Илларионов подумал, что определение — хоть сейчас огненными буквами на страницы черной книги, которую (в двух экземплярах) читали на стилобате перед университетом чугунные мужчина и женщина со страшными лицами и прямыми спинами.
— Сказано же, — продолжил генерал Толстой: — «И погубит их душа мертвая, механическая, коей дерзнут они подменить Божий промысел, то есть душу живую, богоданную».
— Где сказано? — удивился Илларионов.
— Ох уж эти древние рукописи, — покачал круглой лысой головой генерал Толстой, — чем ближе к оглавлению, тем проще с ними работать. В их пророчествах есть одна странная закономерность. Они наполняются смыслом по мере невозможности что-либо изменить. Эти древние письмена, сынок, расшифровываются исключительно при помощи тех самых новейших технологий, которые, как явствует из расшифрованных пророчеств, способствуют погибели мира. Сказано, сынок, сказано…
Илларионов взглянул на часы на руке. Одна минута первого. Это было совершенно невозможно! Не могли же они облететь всю Москву, обсудить проблемы мироздания за… три минуты?
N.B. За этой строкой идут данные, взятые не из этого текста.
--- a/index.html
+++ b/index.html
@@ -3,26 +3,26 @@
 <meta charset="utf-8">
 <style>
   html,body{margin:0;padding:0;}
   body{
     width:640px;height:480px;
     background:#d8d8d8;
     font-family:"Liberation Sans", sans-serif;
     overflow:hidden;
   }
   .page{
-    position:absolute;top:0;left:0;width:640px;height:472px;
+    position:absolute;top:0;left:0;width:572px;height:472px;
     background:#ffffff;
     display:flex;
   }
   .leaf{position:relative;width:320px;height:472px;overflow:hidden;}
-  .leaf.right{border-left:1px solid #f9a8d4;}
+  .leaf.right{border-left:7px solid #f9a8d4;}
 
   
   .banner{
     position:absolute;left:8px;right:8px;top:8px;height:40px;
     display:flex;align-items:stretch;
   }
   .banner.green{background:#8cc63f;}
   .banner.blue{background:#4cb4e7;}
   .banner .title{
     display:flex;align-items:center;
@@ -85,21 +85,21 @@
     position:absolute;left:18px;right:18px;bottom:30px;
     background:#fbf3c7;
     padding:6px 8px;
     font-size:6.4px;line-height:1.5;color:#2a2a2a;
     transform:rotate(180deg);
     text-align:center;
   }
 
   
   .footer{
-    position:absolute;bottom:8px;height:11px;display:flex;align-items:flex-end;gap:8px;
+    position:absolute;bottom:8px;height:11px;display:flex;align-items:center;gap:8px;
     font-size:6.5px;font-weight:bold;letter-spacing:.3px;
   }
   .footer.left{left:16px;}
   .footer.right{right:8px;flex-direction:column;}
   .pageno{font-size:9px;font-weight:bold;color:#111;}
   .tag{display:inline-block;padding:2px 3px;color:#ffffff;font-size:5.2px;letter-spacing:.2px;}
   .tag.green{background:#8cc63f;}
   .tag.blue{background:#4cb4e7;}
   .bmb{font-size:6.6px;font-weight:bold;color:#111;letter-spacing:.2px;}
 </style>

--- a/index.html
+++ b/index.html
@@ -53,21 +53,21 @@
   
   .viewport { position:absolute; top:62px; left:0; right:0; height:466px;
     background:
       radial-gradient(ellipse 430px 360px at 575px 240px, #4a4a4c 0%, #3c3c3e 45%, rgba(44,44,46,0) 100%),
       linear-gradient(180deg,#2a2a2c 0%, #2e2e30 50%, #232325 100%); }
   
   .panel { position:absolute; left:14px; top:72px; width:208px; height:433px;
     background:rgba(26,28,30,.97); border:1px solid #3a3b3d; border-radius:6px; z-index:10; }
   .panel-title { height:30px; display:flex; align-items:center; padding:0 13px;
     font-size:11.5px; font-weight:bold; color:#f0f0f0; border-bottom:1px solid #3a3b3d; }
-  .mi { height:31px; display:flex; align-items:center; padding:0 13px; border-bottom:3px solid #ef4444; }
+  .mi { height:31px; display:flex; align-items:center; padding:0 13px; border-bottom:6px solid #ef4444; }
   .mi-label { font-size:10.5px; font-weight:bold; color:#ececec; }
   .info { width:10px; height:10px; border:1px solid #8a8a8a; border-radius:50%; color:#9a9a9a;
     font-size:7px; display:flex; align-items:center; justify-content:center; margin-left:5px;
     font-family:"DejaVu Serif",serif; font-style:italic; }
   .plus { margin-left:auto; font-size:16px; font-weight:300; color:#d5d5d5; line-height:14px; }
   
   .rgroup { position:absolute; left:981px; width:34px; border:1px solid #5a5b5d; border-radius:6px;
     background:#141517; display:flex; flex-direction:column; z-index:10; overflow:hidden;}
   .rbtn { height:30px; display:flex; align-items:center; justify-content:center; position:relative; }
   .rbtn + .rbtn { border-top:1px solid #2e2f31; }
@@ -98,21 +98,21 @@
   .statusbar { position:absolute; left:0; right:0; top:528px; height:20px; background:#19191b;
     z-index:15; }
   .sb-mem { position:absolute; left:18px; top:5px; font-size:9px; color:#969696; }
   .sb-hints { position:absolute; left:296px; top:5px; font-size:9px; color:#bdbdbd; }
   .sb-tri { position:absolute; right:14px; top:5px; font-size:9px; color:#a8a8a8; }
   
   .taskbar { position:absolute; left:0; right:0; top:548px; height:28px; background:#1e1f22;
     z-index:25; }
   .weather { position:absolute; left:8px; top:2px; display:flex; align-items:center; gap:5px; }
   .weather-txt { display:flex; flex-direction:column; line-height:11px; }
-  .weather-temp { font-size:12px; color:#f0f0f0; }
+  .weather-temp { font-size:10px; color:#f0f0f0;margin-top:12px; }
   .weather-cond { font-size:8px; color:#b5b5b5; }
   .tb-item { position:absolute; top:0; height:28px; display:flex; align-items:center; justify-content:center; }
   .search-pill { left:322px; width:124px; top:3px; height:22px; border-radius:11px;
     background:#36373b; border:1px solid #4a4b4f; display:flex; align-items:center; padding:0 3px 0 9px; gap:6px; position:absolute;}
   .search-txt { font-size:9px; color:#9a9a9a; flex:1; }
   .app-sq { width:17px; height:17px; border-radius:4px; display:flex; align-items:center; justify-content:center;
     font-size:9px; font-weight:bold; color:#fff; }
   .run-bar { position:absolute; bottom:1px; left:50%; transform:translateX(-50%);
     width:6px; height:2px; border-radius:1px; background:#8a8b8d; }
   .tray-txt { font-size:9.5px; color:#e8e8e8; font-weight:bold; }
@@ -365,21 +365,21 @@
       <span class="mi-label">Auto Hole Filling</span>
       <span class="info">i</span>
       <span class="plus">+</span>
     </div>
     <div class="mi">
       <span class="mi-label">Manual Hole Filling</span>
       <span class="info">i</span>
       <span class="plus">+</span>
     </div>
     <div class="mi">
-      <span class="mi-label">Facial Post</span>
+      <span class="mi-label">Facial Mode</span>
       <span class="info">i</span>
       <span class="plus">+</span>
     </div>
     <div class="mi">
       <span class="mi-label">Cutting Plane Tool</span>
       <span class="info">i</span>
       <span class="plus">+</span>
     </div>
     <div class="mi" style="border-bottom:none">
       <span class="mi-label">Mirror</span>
— Компьютер, сынок, — сказал генерал Толстой, — есть альфа и омега конца цивилизации. Я понимаю, что рискую показаться дремучим ретроградом и врагом прогресса, но компьютер, сынок, это и есть покушение на человеческую душу в том виде, в каком замыслил ее Господь, замена ее некоей суммой скверных, разрушительных знаний, создание мертвого, механического аналога души. Компьютер — это медленная или быстрая смерть души. Всемирная информационная сеть Интернет имеет все шансы превратиться в отстойник вселенского зла. Эта электронная вершина горы Брокен, куда, как тебе известно, слеталась на шабаш вся нечисть мира. Но они слетались туда всего раз в год, то есть арендовали гору только на одну ночь. Интернет будет принадлежать им целиком и полностью. Мне, естественно, можно возразить: по Интернету, мол, как по венам течет живая и светлая кровь знаний. Да, отвечу я, но эта кровь заражена СПИДом! Интернет открыт злу, сынок, равно как и всем низменным, извращенным инстинктам. Никто, сынок: ни Генеральный секретарь ООН, ни папа римский, ни президент Соединенных Штатов Америки — не в силах контролировать входящие туда и исходящие оттуда потоки информации. Попавшему туда поначалу кажется, что он попал в райский мир знаний, но на самом деле он попал в страну Антихриста! Как только создание Всемирной информационной сети будет завершено, как только в нее будет вовлечена большая часть человечества — настанет его эра. Он уже сейчас — нематериально — живет в компьютерных сетях. Но, я полагаю, не так уж долго осталось ждать и его материального воплощения. Я пытался этому помешать. Но каждый раз обстоятельства оказывались сильнее меня, сынок. Один раз я потерял друга — твоего отца, — горько вздохнул генерал Толстой, — другой — семьдесят семь миллионов долларов. Я знаю, что не в деньгах счастье, но… — вдруг замолчал. — Я остался без ста рублей и ста друзей…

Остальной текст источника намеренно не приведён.